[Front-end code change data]
-------------------------
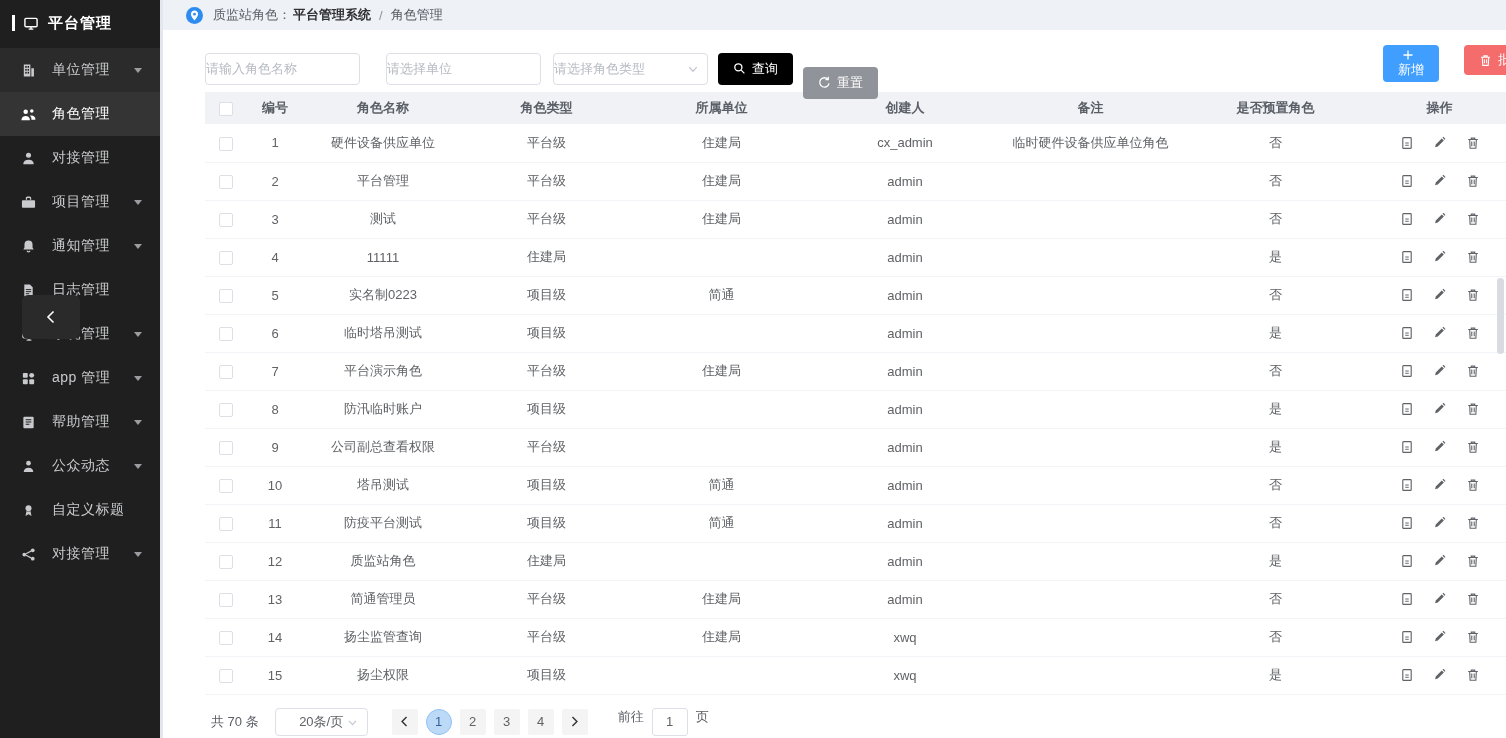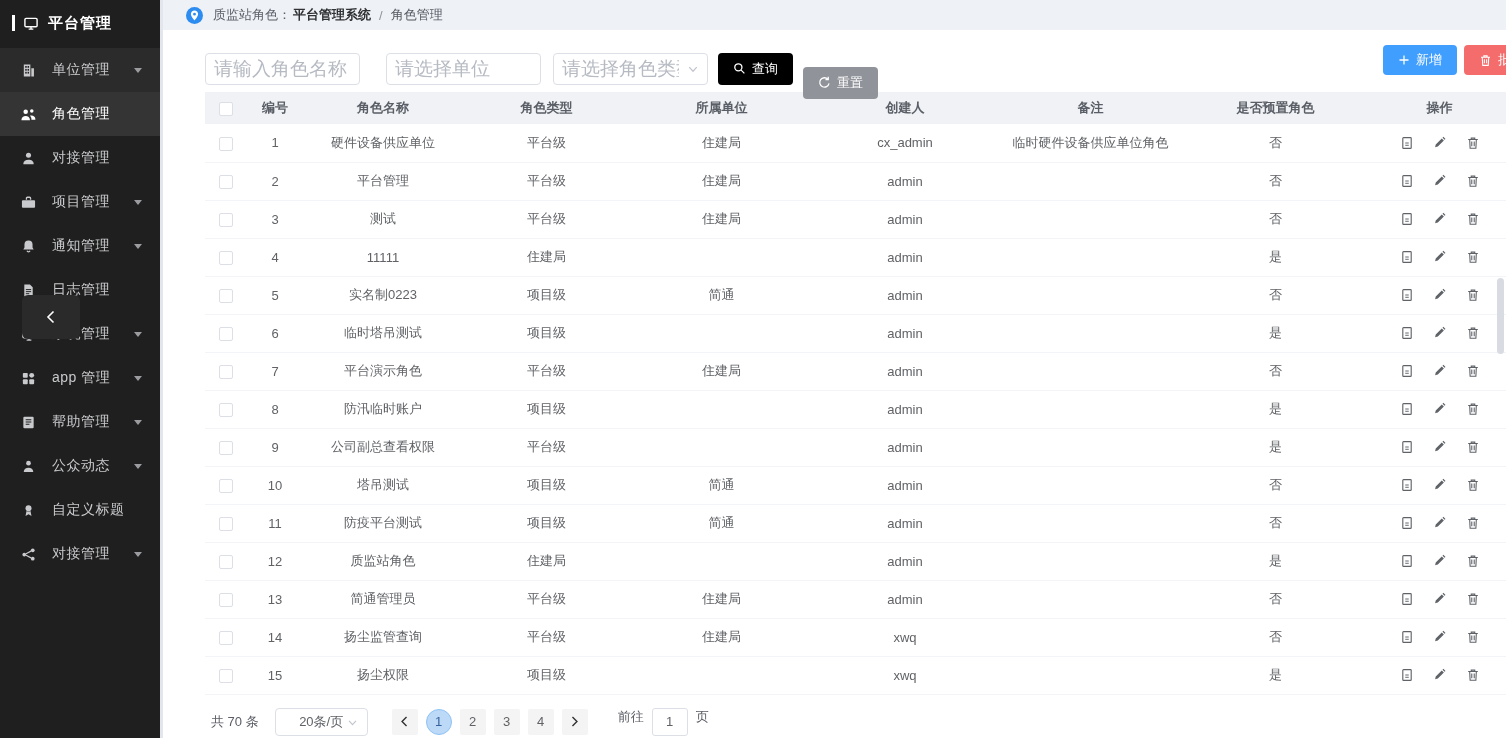--- a/index.html
+++ b/index.html
@@ -24,30 +24,30 @@
   
   .content { position:relative; flex:1; height:738px; background:#fff; overflow:hidden; }
   .breadcrumb-bar { display:flex; align-items:center; height:30px; background:#eef1f6; padding-left:23px; }
   .pin { width:17px; height:17px; margin-right:10px; }
   .crumb-prefix { color:#5b5e66; }
   .crumb-root { color:#303133; font-weight:bold; margin-left:2px; }
   .crumb-sep { color:#909399; margin:0 8px; }
   .crumb-current { color:#55585f; }
 
   .toolbar { position:relative; height:62px; padding:15px 0 0 42px; display:flex; align-items:center; }
-  .filter-input { width:155px; height:32px; border:1px solid #dcdfe6; border-radius:4px; padding:0 8px; font-size:19px; color:#606266; outline:none; background:#fff; font-family:inherit; }
+  .filter-input { width:155px; height:32px; border:1px solid #dcdfe6; border-radius:4px; padding:0 0; font-size:13px; color:#606266; outline:none; background:#fff; font-family:inherit; }
   .filter-input::placeholder { color:#b6bac2; }
   .select-wrap { position:relative; width:155px; height:32px; margin-left:12px; }
   .select-wrap .filter-input { width:100%; padding-right:28px; }
   .select-caret { position:absolute; right:9px; top:10px; color:#c0c4cc; pointer-events:none; }
   .btn { display:inline-flex; align-items:center; justify-content:center; height:32px; border:none; border-radius:4px; font-size:13px; color:#fff; cursor:pointer; padding:0 15px; font-family:inherit; white-space:nowrap; }
   .btn .b-icon { margin-right:6px; display:flex; }
   .btn-search { background:#000000; margin-left:10px; }
   .btn-reset  { background:#909399; margin-left:10px;margin-top:28px; }
-  .btn-add    { position:absolute; left:1220px; top:15px; background:#409eff; height:30px; }
+  .btn-add    { position:absolute; left:1220px; top:15px; background:#409eff; height:37px;flex-direction:column; }
   .btn-batch  { position:absolute; left:1301px; top:15px; background:#f56c6c; height:30px; }
 
   
   .table-wrap { margin-left:42px; width:1301px; overflow:hidden; }
   table { border-collapse:collapse; table-layout:fixed; width:1307px; }
   th { height:32px; background:#f0f2f5; color:#5a5e66; font-weight:bold; font-size:13px; text-align:center; }
   td { height:38px; border-bottom:1px solid #f3f4f7; text-align:center; color:#606266; font-size:13px; white-space:nowrap; overflow:hidden; }
   .checkbox { display:inline-block; width:14px; height:14px; border:1px solid #dcdfe6; border-radius:2px; background:#fff; vertical-align:middle; cursor:pointer; }
   .op-icons { display:flex; align-items:center; justify-content:center; gap:19px; }
   .op-btn { display:flex; color:#5f6368; cursor:pointer; background:none; border:none; padding:0; }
-------------------------
§ WHAT TO WORK ON:
Write out the lines from the one containing "height:38px; border-bottom:1px solid" through the last line of the records above. Include both of those lines and nothing else.

§ EXERCISE ANSWER:
   td { height:38px; border-bottom:1px solid #f3f4f7; text-align:center; color:#606266; font-size:13px; white-space:nowrap; overflow:hidden; }
   .checkbox { display:inline-block; width:14px; height:14px; border:1px solid #dcdfe6; border-radius:2px; background:#fff; vertical-align:middle; cursor:pointer; }
   .op-icons { display:flex; align-items:center; justify-content:center; gap:19px; }
   .op-btn { display:flex; color:#5f6368; cursor:pointer; background:none; border:none; padding:0; }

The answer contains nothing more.